The Round Table Conference was again adjourned sine die on 1 December 1931. In his closing speech in the plenary session, the British prime minister declared that the British Government's policy favoured central responsibility on a federal basis, subject to transitional reservations and safeguards, and provincial autonomy in British India. Admitting the failure of the Conference to evolve an agreed solution of the Minorities' question, he announced that the British Government would supply a provisional scheme in order that the constitutional progress might not be held up.
The British prime minister announced his Award on 16 August 1932. It provided for separate communal electorates for Muhammadan, European and Sikh voters, and clubbed the Depressed Classes with the 'general' constituency with reservation of special seats for them. The Sikhs were given representation much below their expectations 19% in the Punjab, 6% in the North-West Frontier Province and 2.5 % in the Central legislature. What especially irked the Sikhs, who had all along opposed the domination of any single community in the Punjab, was the 51.4% reservation for Muhammadans giving them permanent statutory majority in the province. The Sikhs also got no representation in the United Provinces and Sindh. As a protest both the Sikh delegates resigned their membership of the Round Table Conference and of its sub-committees.

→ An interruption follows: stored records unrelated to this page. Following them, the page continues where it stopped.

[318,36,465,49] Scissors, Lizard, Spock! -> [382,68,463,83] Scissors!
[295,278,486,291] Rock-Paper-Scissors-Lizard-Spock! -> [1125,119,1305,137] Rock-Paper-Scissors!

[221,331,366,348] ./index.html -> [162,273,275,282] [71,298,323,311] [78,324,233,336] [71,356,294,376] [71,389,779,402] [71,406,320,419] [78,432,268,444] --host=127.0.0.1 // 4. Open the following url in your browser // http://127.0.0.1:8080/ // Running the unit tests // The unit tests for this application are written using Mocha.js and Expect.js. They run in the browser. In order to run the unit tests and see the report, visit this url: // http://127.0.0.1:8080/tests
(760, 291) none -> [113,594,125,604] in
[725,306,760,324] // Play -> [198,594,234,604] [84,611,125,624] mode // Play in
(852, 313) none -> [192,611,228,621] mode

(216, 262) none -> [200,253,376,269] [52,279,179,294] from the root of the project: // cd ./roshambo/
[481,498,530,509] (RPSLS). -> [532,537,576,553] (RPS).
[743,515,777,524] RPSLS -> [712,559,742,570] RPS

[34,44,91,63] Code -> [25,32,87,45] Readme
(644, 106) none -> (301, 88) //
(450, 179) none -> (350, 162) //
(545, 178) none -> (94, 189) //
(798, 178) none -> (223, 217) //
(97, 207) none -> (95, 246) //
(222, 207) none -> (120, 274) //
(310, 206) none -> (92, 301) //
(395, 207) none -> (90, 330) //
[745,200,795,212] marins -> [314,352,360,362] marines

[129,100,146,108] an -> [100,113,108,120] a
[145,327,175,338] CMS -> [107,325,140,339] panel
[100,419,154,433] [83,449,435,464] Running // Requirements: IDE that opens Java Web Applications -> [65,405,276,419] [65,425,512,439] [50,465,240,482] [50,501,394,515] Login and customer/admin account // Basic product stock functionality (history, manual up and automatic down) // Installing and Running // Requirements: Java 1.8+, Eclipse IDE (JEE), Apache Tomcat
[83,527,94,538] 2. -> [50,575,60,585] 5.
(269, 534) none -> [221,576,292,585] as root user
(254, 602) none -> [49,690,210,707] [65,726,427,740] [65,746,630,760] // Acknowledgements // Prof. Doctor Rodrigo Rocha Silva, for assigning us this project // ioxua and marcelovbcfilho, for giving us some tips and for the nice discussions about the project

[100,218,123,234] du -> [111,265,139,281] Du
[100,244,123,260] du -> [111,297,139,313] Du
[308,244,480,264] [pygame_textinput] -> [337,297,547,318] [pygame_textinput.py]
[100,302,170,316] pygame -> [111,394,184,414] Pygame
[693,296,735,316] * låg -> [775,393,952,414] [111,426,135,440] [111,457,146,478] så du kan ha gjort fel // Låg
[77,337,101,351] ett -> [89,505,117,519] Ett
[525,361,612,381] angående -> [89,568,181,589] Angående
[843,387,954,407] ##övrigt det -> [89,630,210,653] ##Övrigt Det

The third and final session of the Conference, held from 17 November to 24 December 1932, was a tame affair. Only 46 delegates attended. The Indian National Congress again boycotted it. So did the representative Sikh organizations, although the government managed to secure the presence of two Sikh advocates, Tārā Siṅgh of Mogā and Būṭā Siṅgh of Sheikhūpurā. At the Conference, they put forth proposals not dissimilar from those of their predecessors. The Round Table Conference yielded no consensus and the British Government introduced its own scheme in the form of Government of India Act, 1935, which was framed generally on the lines suggested by the Simon Commission.